Benefits of Internet Advertising vs. Print
Advertising. Internet advertising provides travel
companies advantages compared to print advertising. These
advantages include real-time listings, real-time updates, and
performance tracking. See Benefits to Travel
Companies below.
New Advertising Opportunities. The Internet
allows travel companies to advertise their sales and specials in
a fast, flexible, and cost-effective manner that has not been
possible before.
Suppliers Selling Directly. We believe that
many travel suppliers prefer to sell directly to consumers
through suppliers Web sites versus selling through travel
agents.

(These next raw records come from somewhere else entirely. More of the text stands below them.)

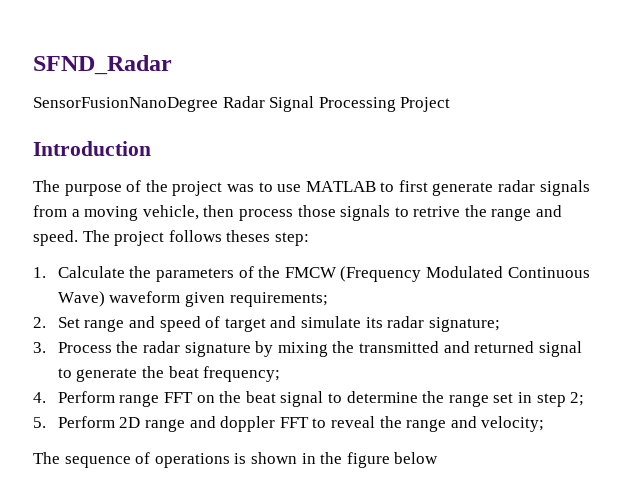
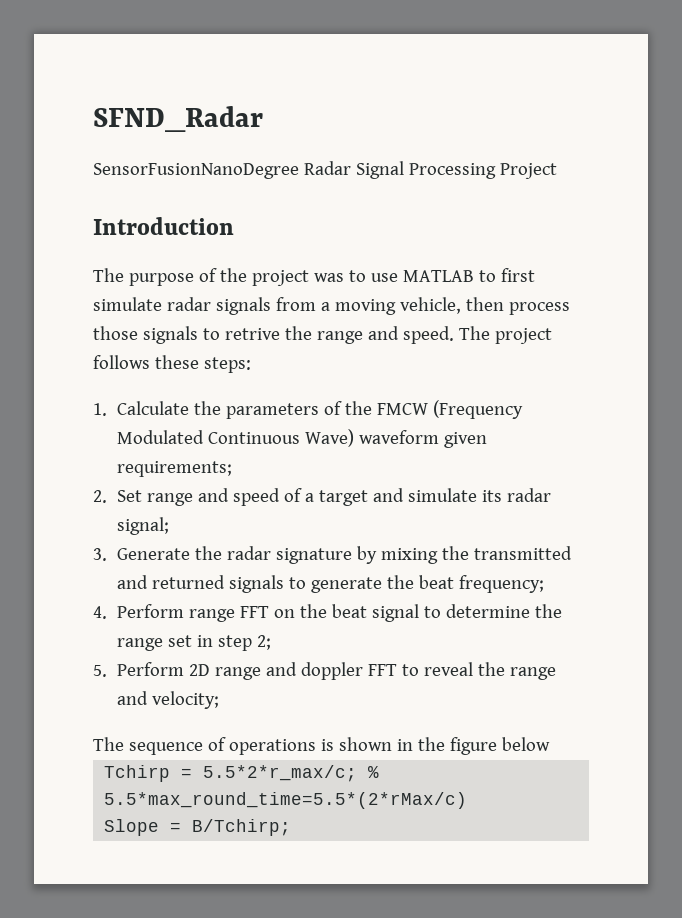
[432,182,494,196] generate -> [93,297,162,311] simulate
[226,230,309,246] theses step: -> [154,355,251,373] these steps:
(221, 322) none -> [305,493,315,502] a
[428,317,500,332] signature; -> [117,517,170,535] signal;
[57,342,112,353] Process -> [117,548,191,560] Generate
[538,341,582,357] signal -> [229,575,285,593] signals
(439, 458) none -> [104,765,380,782] [104,792,468,809] [104,819,292,836] // Tchirp = 5.5*2*r_max/c; % 5.5*max_round_time=5.5*(2*rMax/c) // Slope = B/Tchirp;

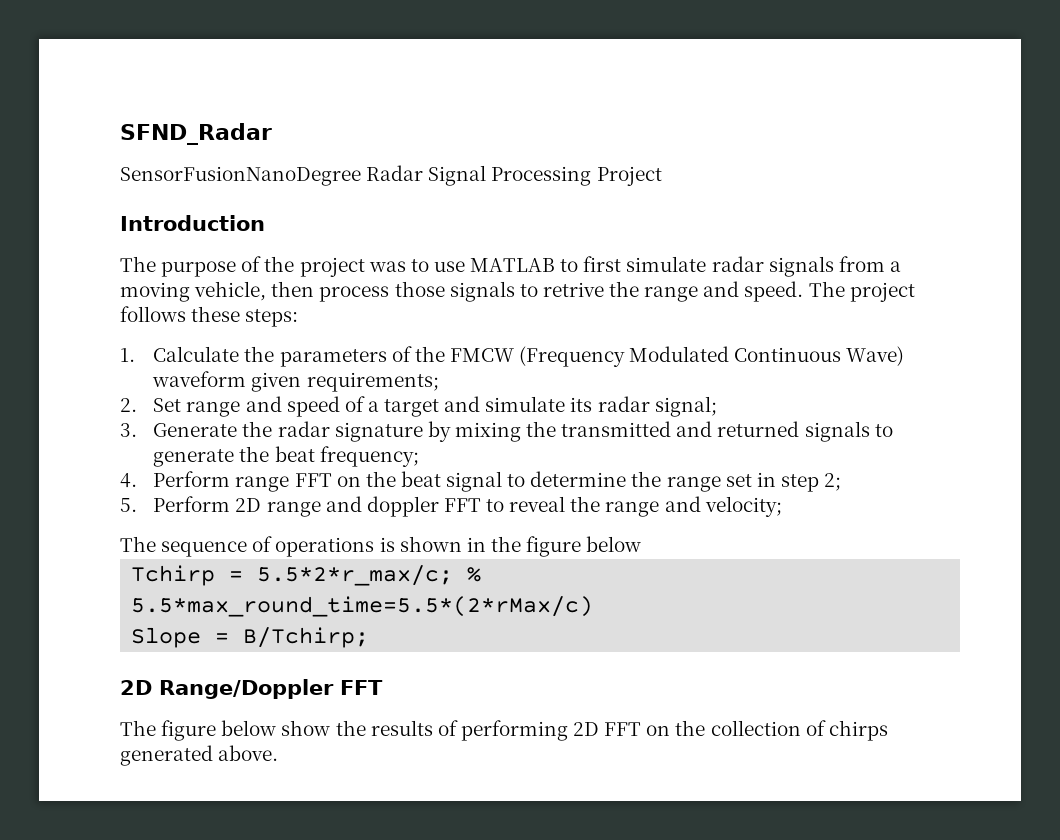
(292, 827) none -> [120,679,383,699] [120,720,888,741] [120,745,279,766] // 2D Range/Doppler FFT // The figure below show the results of performing 2D FFT on the collection of chirps generated above.

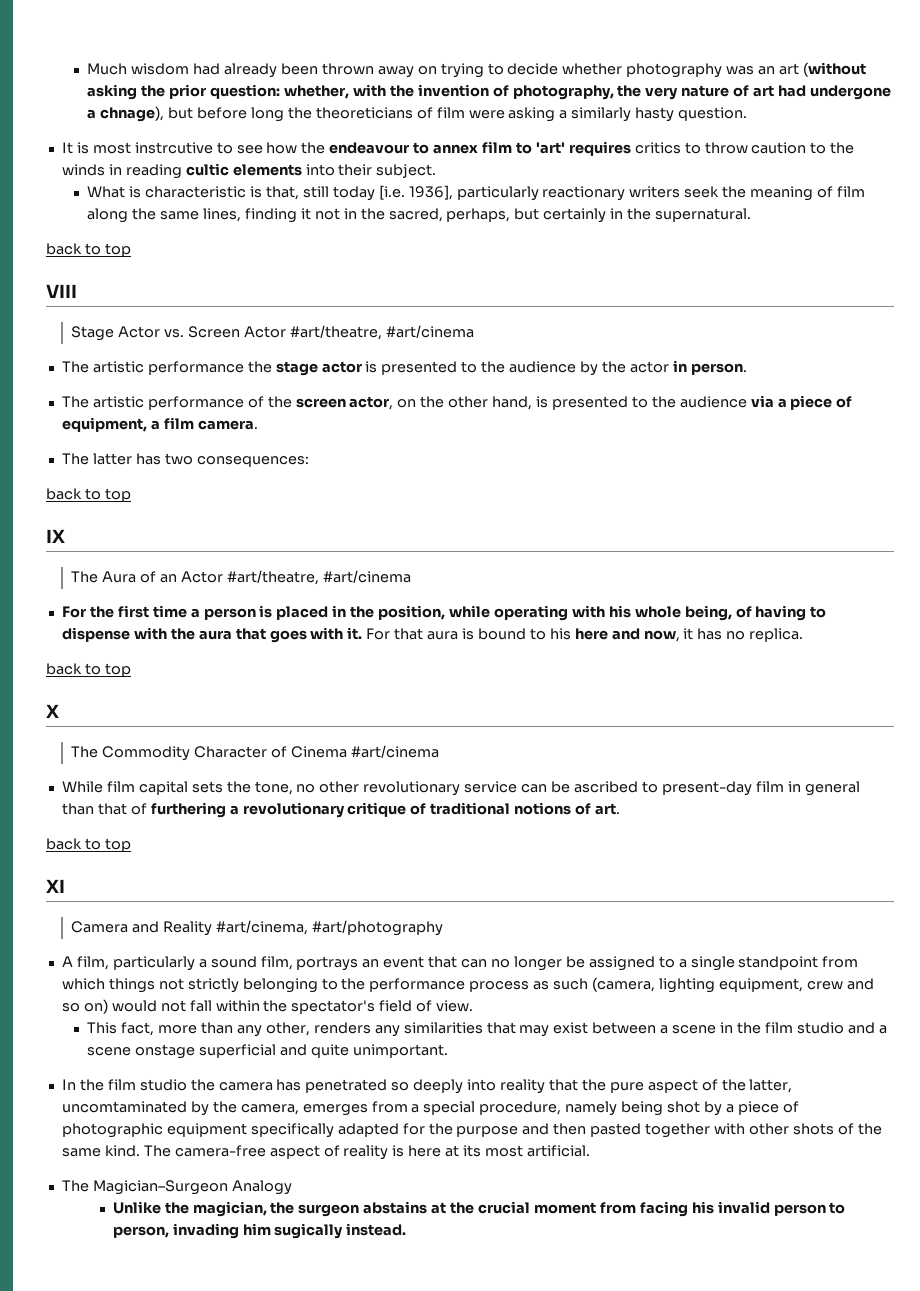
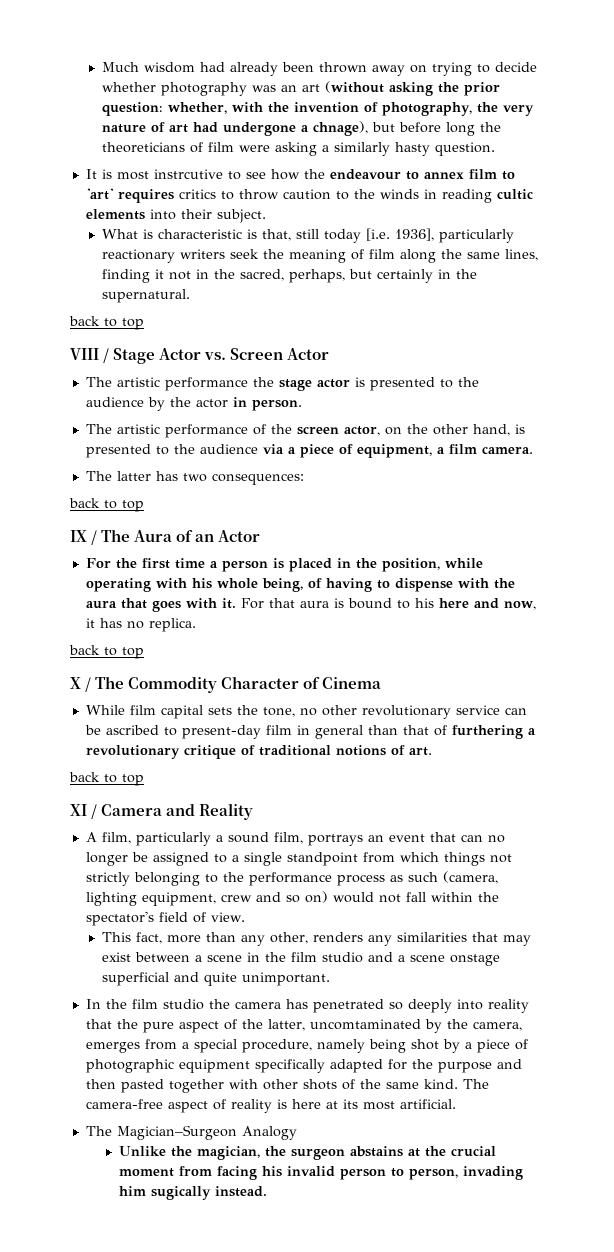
(77, 291) // -> [103,348,110,363] /
[289,325,474,340] #art/theatre, #art/cinema -> (330, 354) none
(65, 536) // -> [91,530,98,545] /
[226,570,411,585] #art/theatre, #art/cinema -> (261, 536) none
(59, 711) // -> [85,677,92,692] /
[350,745,439,758] #art/cinema -> (382, 683) none
(65, 886) // -> [91,804,98,819] /
[216,920,444,936] #art/cinema, #art/photography -> (254, 811) none

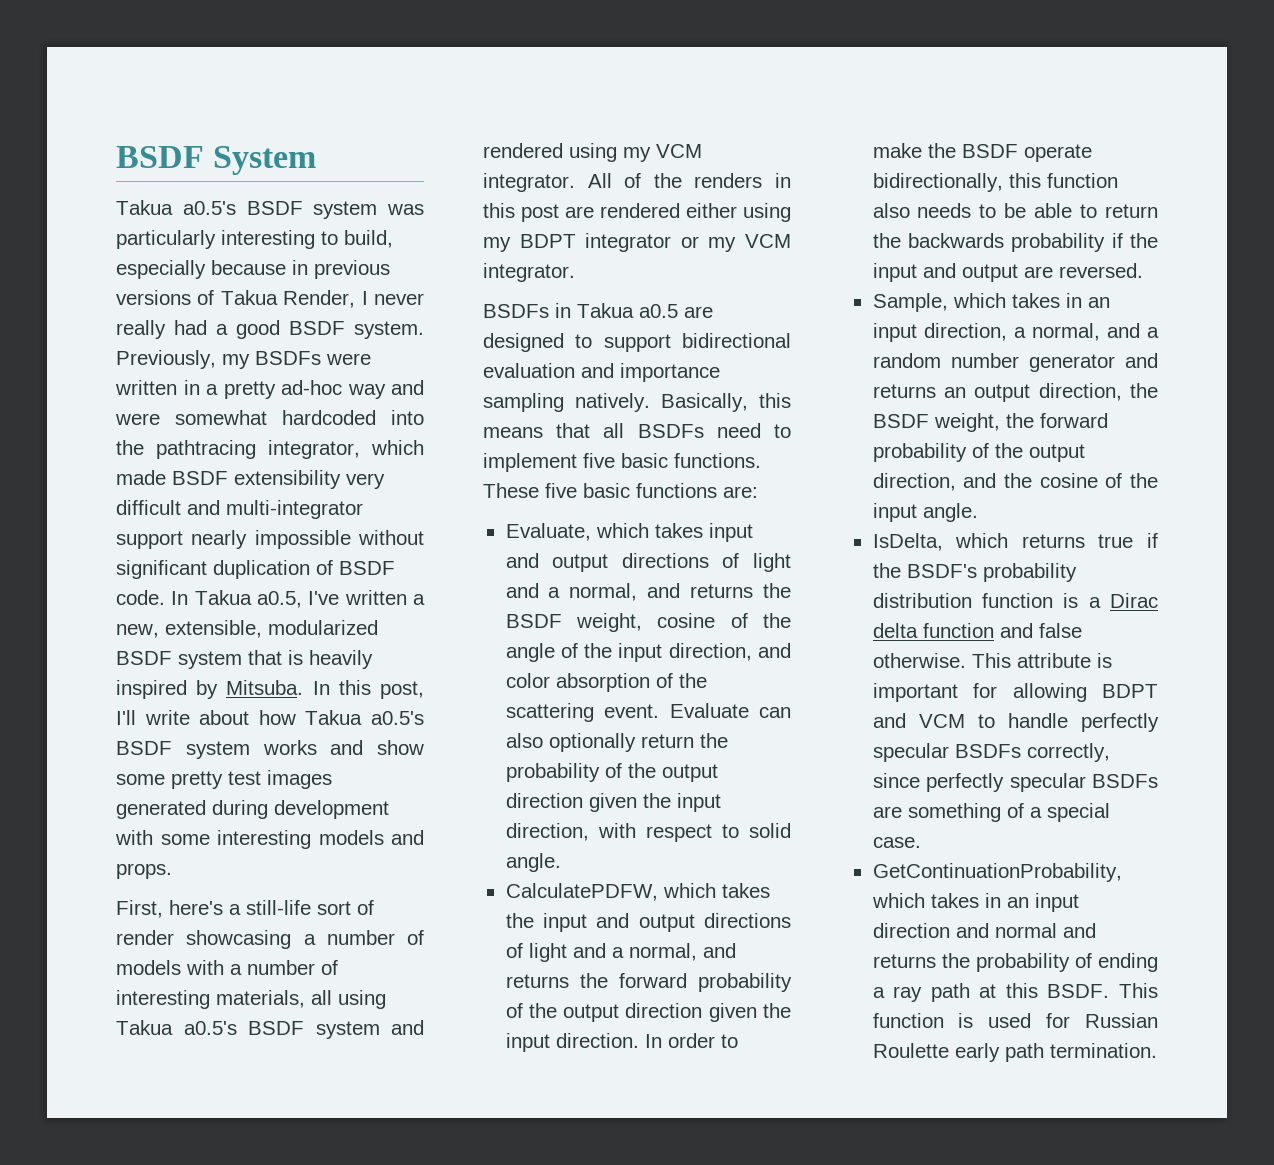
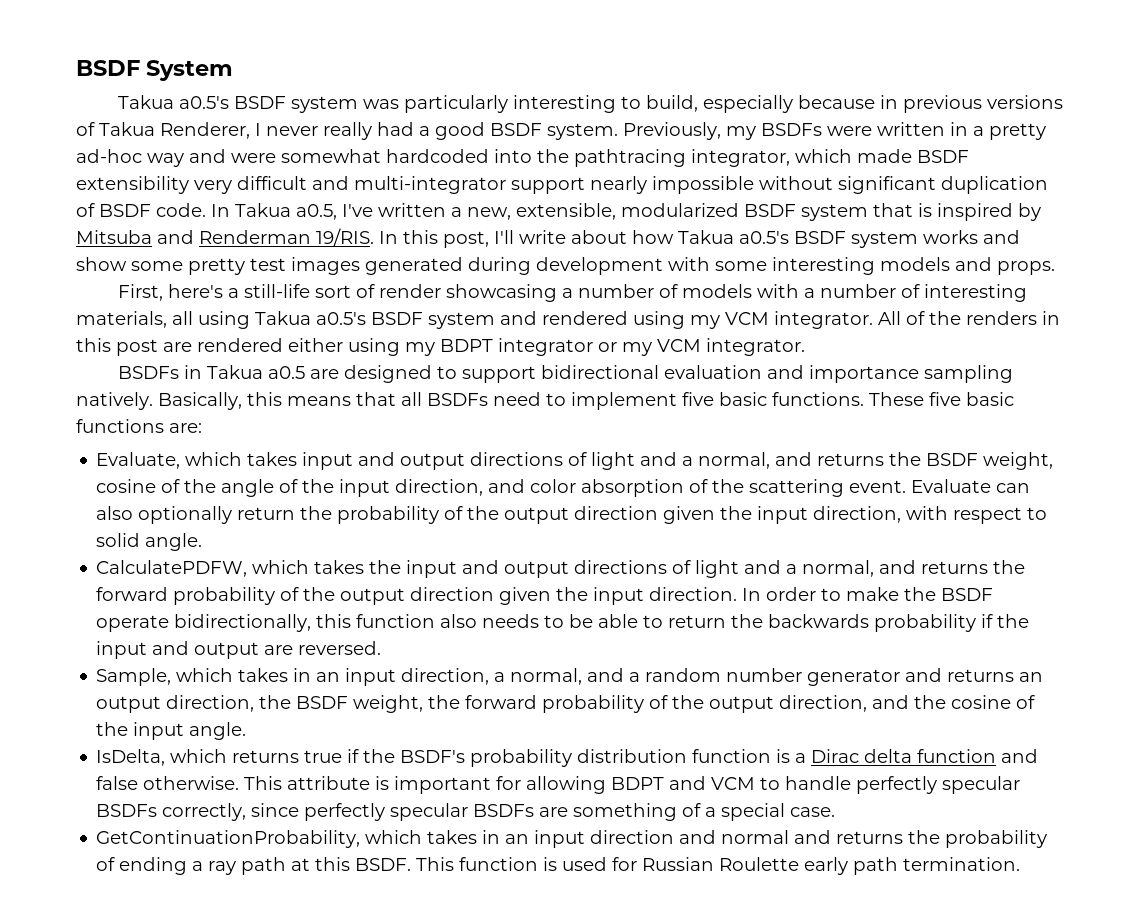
[283,290,356,308] Render, -> [160,122,250,139] Renderer,
[309,650,373,669] heavily -> (932, 210) none
[226,680,304,695] Mitsuba. -> [76,228,374,246] Mitsuba and Renderman 19/RIS.

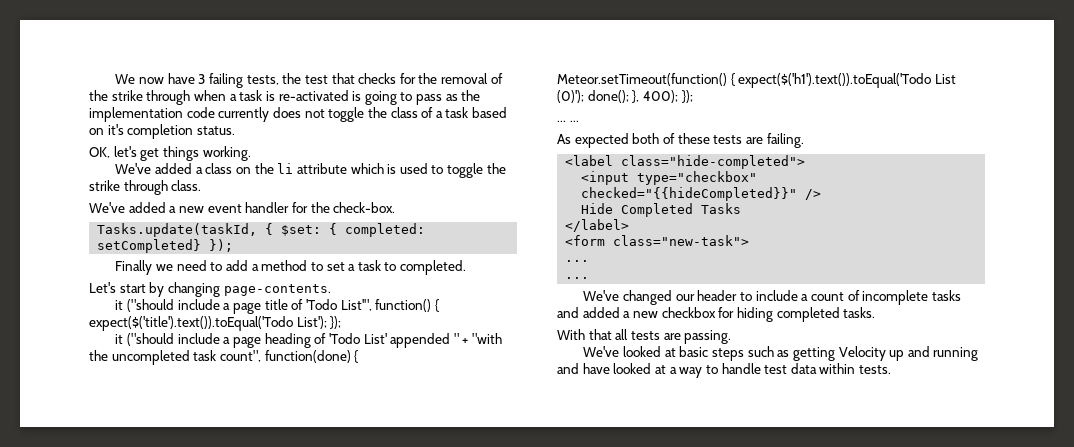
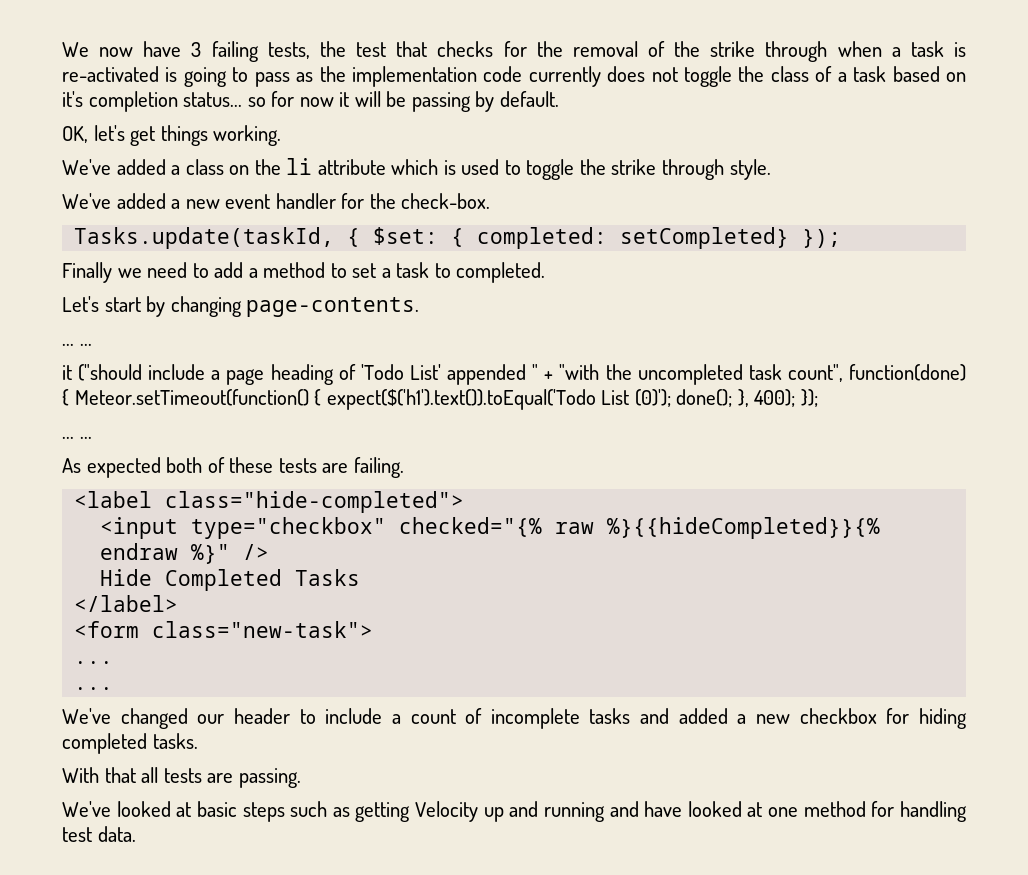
[196,126,235,135] status. -> [183,91,559,112] status... so for now it will be passing by default.
[171,180,202,191] class. -> [729,159,771,180] style.
[115,299,439,314] [89,316,342,331] it ("should include a page title of 'Todo List'", function() { expect($('title').text()).toEqual('Todo List'); }); -> [62,343,92,346] ... ...
[581,187,798,201] checked="{{hideCompleted}}" -> [399,517,881,539] [100,543,231,564] checked="{% raw %}{{hideCompleted}}{% endraw %}"
[669,363,892,378] a way to handle test data within tests. -> [768,801,968,822] [62,826,136,842] one method for handling test data.

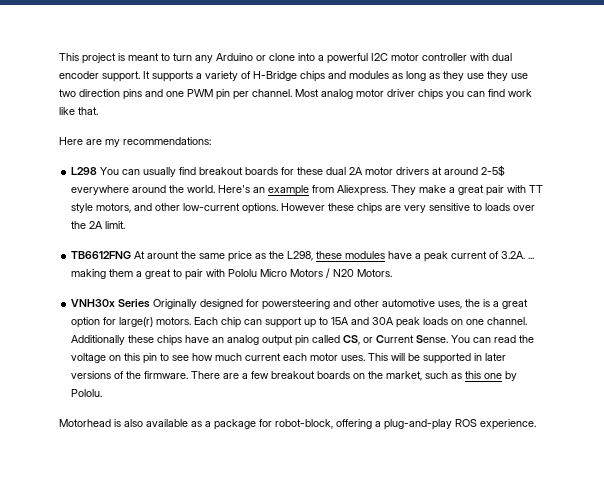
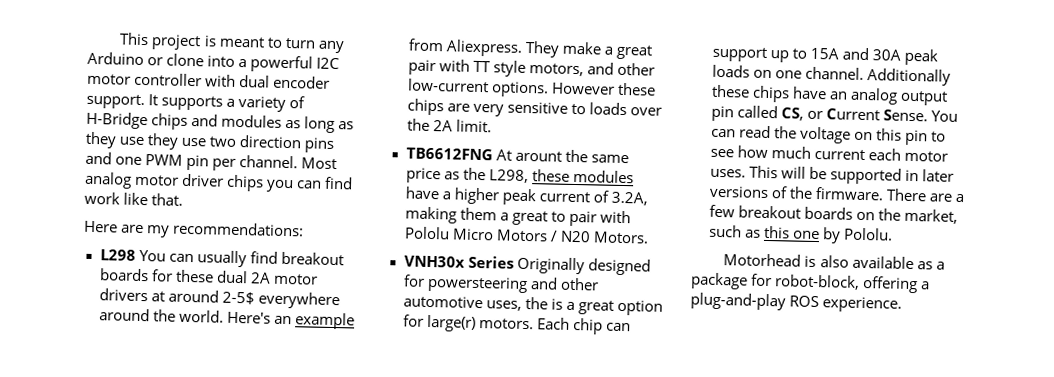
(422, 256) none -> [453,187,499,205] higher
[501,251,535,259] 3.2A. ... -> [610,191,648,206] 3.2A,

Internet advertising attracts consumers to
suppliers Web sites.
Problems
Travel Companies Face and Limitations of Newspaper
Advertising
We believe that travel companies often face the challenge of
being able to effectively and quickly market and sell their
excess inventory (i.e. airline seats, hotel rooms, or cruise
cabins that are likely to be unfilled). The success of marketing
excess inventory can have a substantial impact on a travel
companys profitability. Almost all costs of travel
services are fixed. That is, the costs do not vary with sales. A
relatively small amount of unsold inventory can have a
significant impact on the profitability of a travel company.
Our management believes that travel companies need a fast,
flexible, and cost-effective solution for marketing excess
inventory. The solution must be fast, because travel services
are a quickly expiring commodity. The period between the time
when a company realizes that there is excess inventory and the
time when the travel service has become worthless is very short.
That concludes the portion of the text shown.